En octobre, la start-up Resilience, cofondée avec l'Institut Gustave-Roussy, centre de traitement du cancer, a également obtenu un avis positif de l'autorité de santé, censé lui assurer sous peu un remboursement pérenne de l'assurance-maladie.

Comme chez Cureety, un questionnaire et un système d'alerte permettent d'identifier les problématiques du patient et de détecter toute dégradation de son état.

"On va pouvoir suspecter d'éventuelles rechutes d'un cancer", assure ainsi Paul-Louis Belletante, responsable stratégie chez Resilience. "J'ai par exemple en tête un patient qui a signalé sur l'application une douleur dans le rachis.

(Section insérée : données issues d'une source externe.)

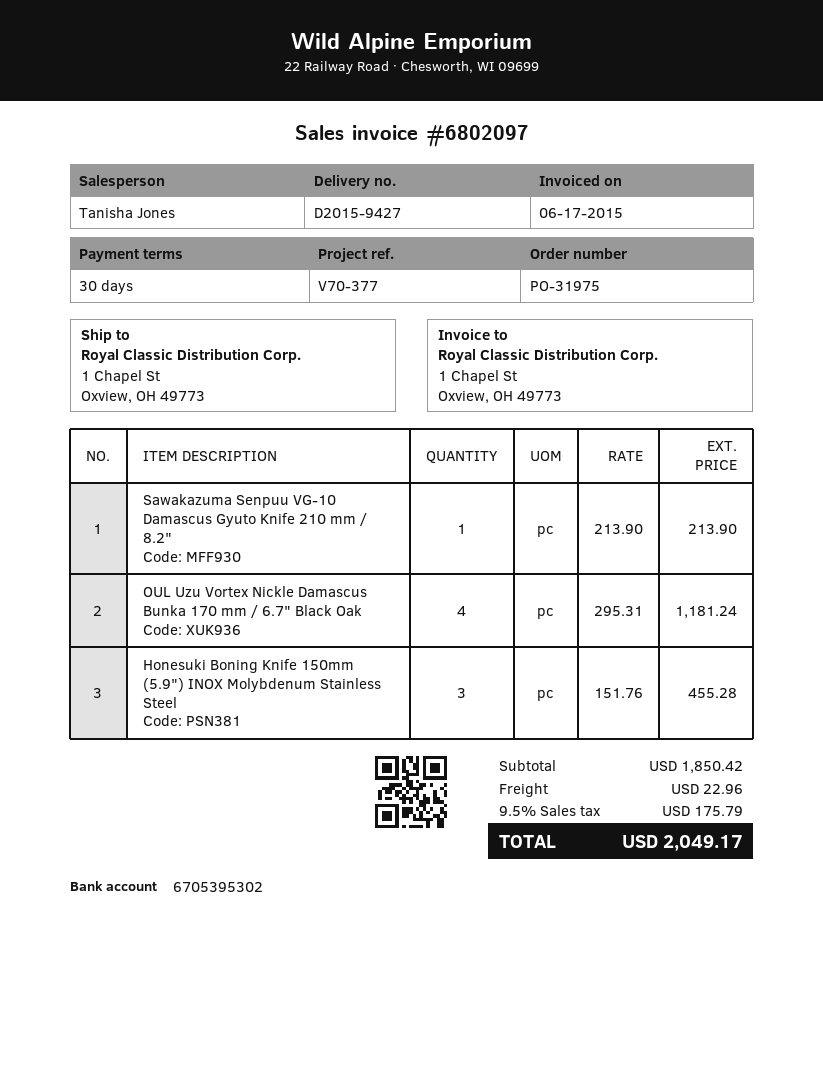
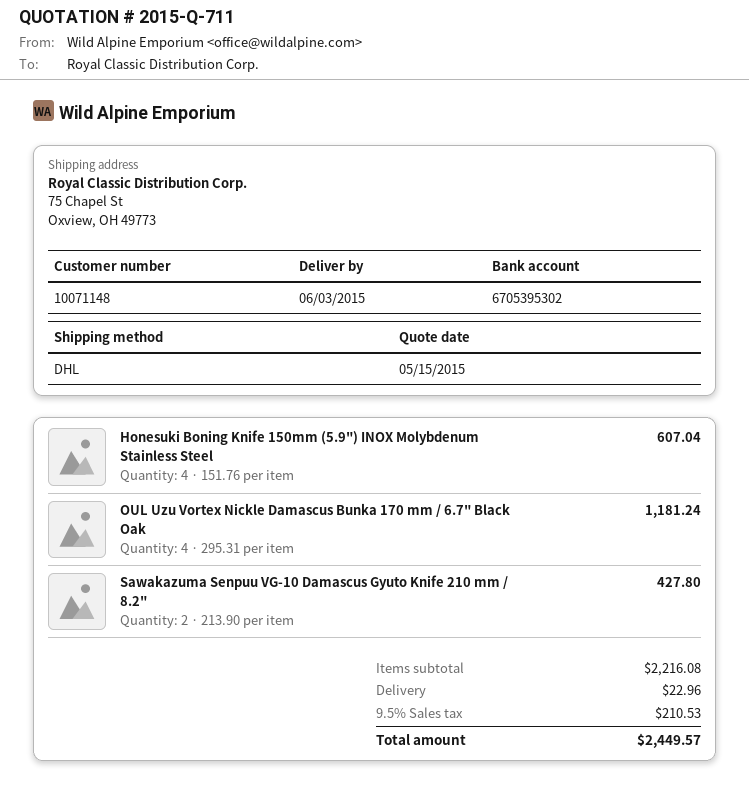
ship to: 1 Chapel St, Oxview, OH 49773 -> 75 Chapel St, Oxview, OH 49773
Sawakazuma Senpuu VG-10 Damascus Gyuto Knife 210 mm / 8.2": 1 x 213.90 = 213.90 -> 2 x 213.90 = 427.80
Honesuki Boning Knife 150mm (5.9") INOX Molybdenum Stainless Steel: 3 x 151.76 = 455.28 -> 4 x 151.76 = 607.04
subtotal: 1850.42 -> 2216.08
tax: 9.5% = 175.79 -> 9.5% = 210.53
total: 2049.17 -> 2449.57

Son équipe soignante l'a aussitôt contacté et a pu détecter une métastase de manière précoce".

« Le remboursement va permettre une démocratisation du recours à la télésurveillance »

Différentes études ont prouvé un bénéfice global de la télésurveillance en oncologie, pointant une amélioration de la qualité de vie et une réduction de la venue aux urgences.

Initiée par Gustave-Roussy, l'étude Capri a par exemple mis en exergue une nette baisse des effets secondaires sévères liées aux traitements pour les patients équipés d'un tel système (27,6% contre 36,9%) et une réduction des hospitalisations (15,1% contre 22%).

Dans ce domaine, la France se distingue : c'est le seul pays à avoir décidé de rémunérer à la fois les industriels mais aussi les équipes médicales utilisant leurs applications.

Pour le Dr Florian Scotté, chef du département d’organisation des parcours patients à Gustave-Roussy, il s'agit d'un "tournant".

"Cette technologie n'est pas seulement un outil digital, elle est gérée par des humains, du personnel", souligne-t-il.

"L'arrivée du remboursement va permettre une démocratisation du recours à la télésurveillance car aujourd'hui certains centres ne peuvent pas se la payer", selon lui.

Actuellement, Cureety est utilisée dans une soixantaine d'établissements par plus de 5 000 patients en onco-hématologie.

Resilience revendique de son côté 4 000 patients télésuivis dans 50 hôpitaux en France et en Europe depuis 2021.

Selon la Haute autorité de santé, plus d'un million de personnes pourraient être concernées à terme chaque année en France.

"C'est la première fois que la e-santé est entrée dans des recommandations en médecine avec un niveau de preuves suffisant", observe Fabrice Denis, président de l’Institute for smart health et cancérologue au centre Jean-Bernard au Mans.

https://www.whatsupdoc-lemag.fr/article/je-pense-que-lapplication-de-tele-suivi-va-devenir-la-norme-pour-la-surveillance-des

La seule limite actuelle est l'obligation pour les établissements de santé d'utiliser cette télésurveillance avec du personnel "bien formé", estime-t-il.

"Actuellement, il y a aussi un nombre assez important de fausses alertes, déclenchées par des patients, alors qu'elles ne sont pas forcément justifiées, ce qui mobilise du personnel pour rien", souligne-t-il. "Mais, avec le temps, cela va forcément s'améliorer", selon lui.